#### Your objective
The line containing "background: #d6d6d6; border: 1px" marks the end: extract everything from the first line of the data through that line, exactly, with no pictures.

#### Records provided
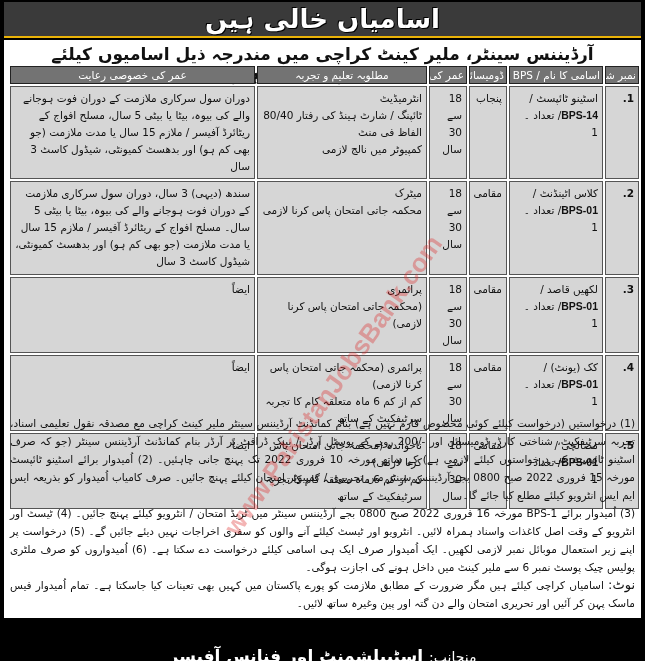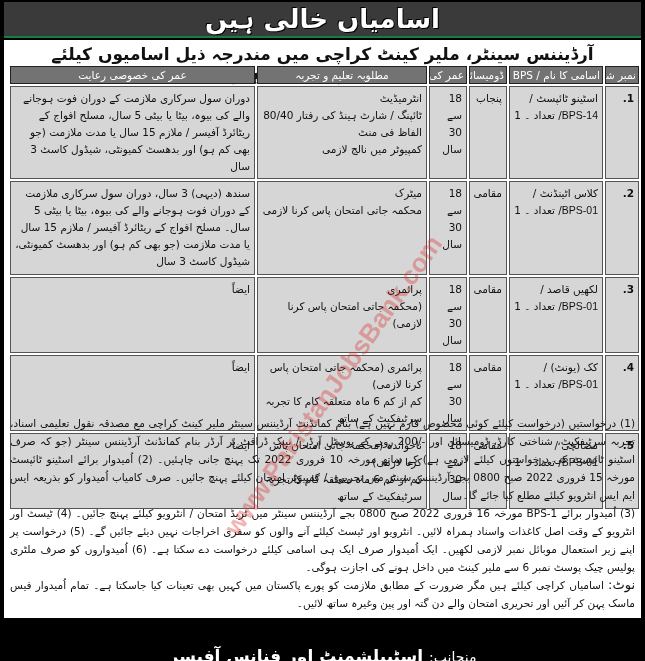--- a/index.html
+++ b/index.html
@@ -1,21 +1,21 @@
 <!DOCTYPE html>
 <html><head>
 <meta charset="utf-8">
 <style>
   * { box-sizing: border-box; margin: 0; padding: 0; }
   html, body { width: 645px; height: 661px; background: #000; overflow: hidden; }
   body { font-family: "DejaVu Sans", sans-serif; color: #111; position: relative; }
   .frame { position: absolute; left: 0; top: 0; width: 645px; height: 661px; background: #000; }
   .title-band {
     position: absolute; left: 4px; top: 2px; width: 637px; height: 36px;
-    background: #3a3a3a; border-bottom: 2px solid #15803d;
+    background: #3a3a3a; border-bottom: 2px solid #eab308;
     display: flex; align-items: center; justify-content: center;
   }
   .title-band span {
     color: #fff; font-size: 26px; font-weight: bold; letter-spacing: 2px;
     text-shadow: 1px 1px 0 #000, -1px -1px 0 #000;
   }
   .sheet {
     position: absolute; left: 4px; top: 40px; width: 637px; height: 578px;
     background: #fff; direction: rtl;
   }
@@ -34,21 +34,21 @@
   }
   table.jobs td {
     background: #d6d6d6; border: 1px solid #555; vertical-align: top;
     padding: 3px 4px; line-height: 17px; text-align: right;
   }
   td.num { text-align: center; font-weight: bold; }
   td.age { text-align: center; margin-left: 44px; }
   td.dom { text-align: center; }
   td.relax { text-align: justify; }
   td.same { text-align: center; }
-  .bps { font-weight: normal; font-family: "Liberation Sans", sans-serif; direction: ltr; unicode-bidi: embed; }
+  .bps { font-weight: bold; font-family: "Liberation Sans", sans-serif; direction: ltr; unicode-bidi: embed; }
   .notes {
     position: absolute; left: 6px; top: 374px; width: 625px;
     font-size: 10.5px; line-height: 18px; text-align: justify; direction: rtl;
   }
   .notes p { margin: 0; }
   .note-label { font-weight: normal; font-size: 13px; }
   .footer {
     position: absolute; left: 0; top: 620px; width: 645px; height: 41px;
     background: #000; color: #fff; text-align: center; direction: rtl; margin-top: 26px;
   }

#### Exercise response
--- a/index.html
+++ b/index.html
@@ -1,21 +1,21 @@
 <!DOCTYPE html>
 <html><head>
 <meta charset="utf-8">
 <style>
   * { box-sizing: border-box; margin: 0; padding: 0; }
   html, body { width: 645px; height: 661px; background: #000; overflow: hidden; }
   body { font-family: "DejaVu Sans", sans-serif; color: #111; position: relative; }
   .frame { position: absolute; left: 0; top: 0; width: 645px; height: 661px; background: #000; }
   .title-band {
     position: absolute; left: 4px; top: 2px; width: 637px; height: 36px;
-    background: #3a3a3a; border-bottom: 2px solid #15803d;
+    background: #3a3a3a; border-bottom: 2px solid #eab308;
     display: flex; align-items: center; justify-content: center;
   }
   .title-band span {
     color: #fff; font-size: 26px; font-weight: bold; letter-spacing: 2px;
     text-shadow: 1px 1px 0 #000, -1px -1px 0 #000;
   }
   .sheet {
     position: absolute; left: 4px; top: 40px; width: 637px; height: 578px;
     background: #fff; direction: rtl;
   }
@@ -34,21 +34,21 @@
   }
   table.jobs td {
     background: #d6d6d6; border: 1px solid #555; vertical-align: top;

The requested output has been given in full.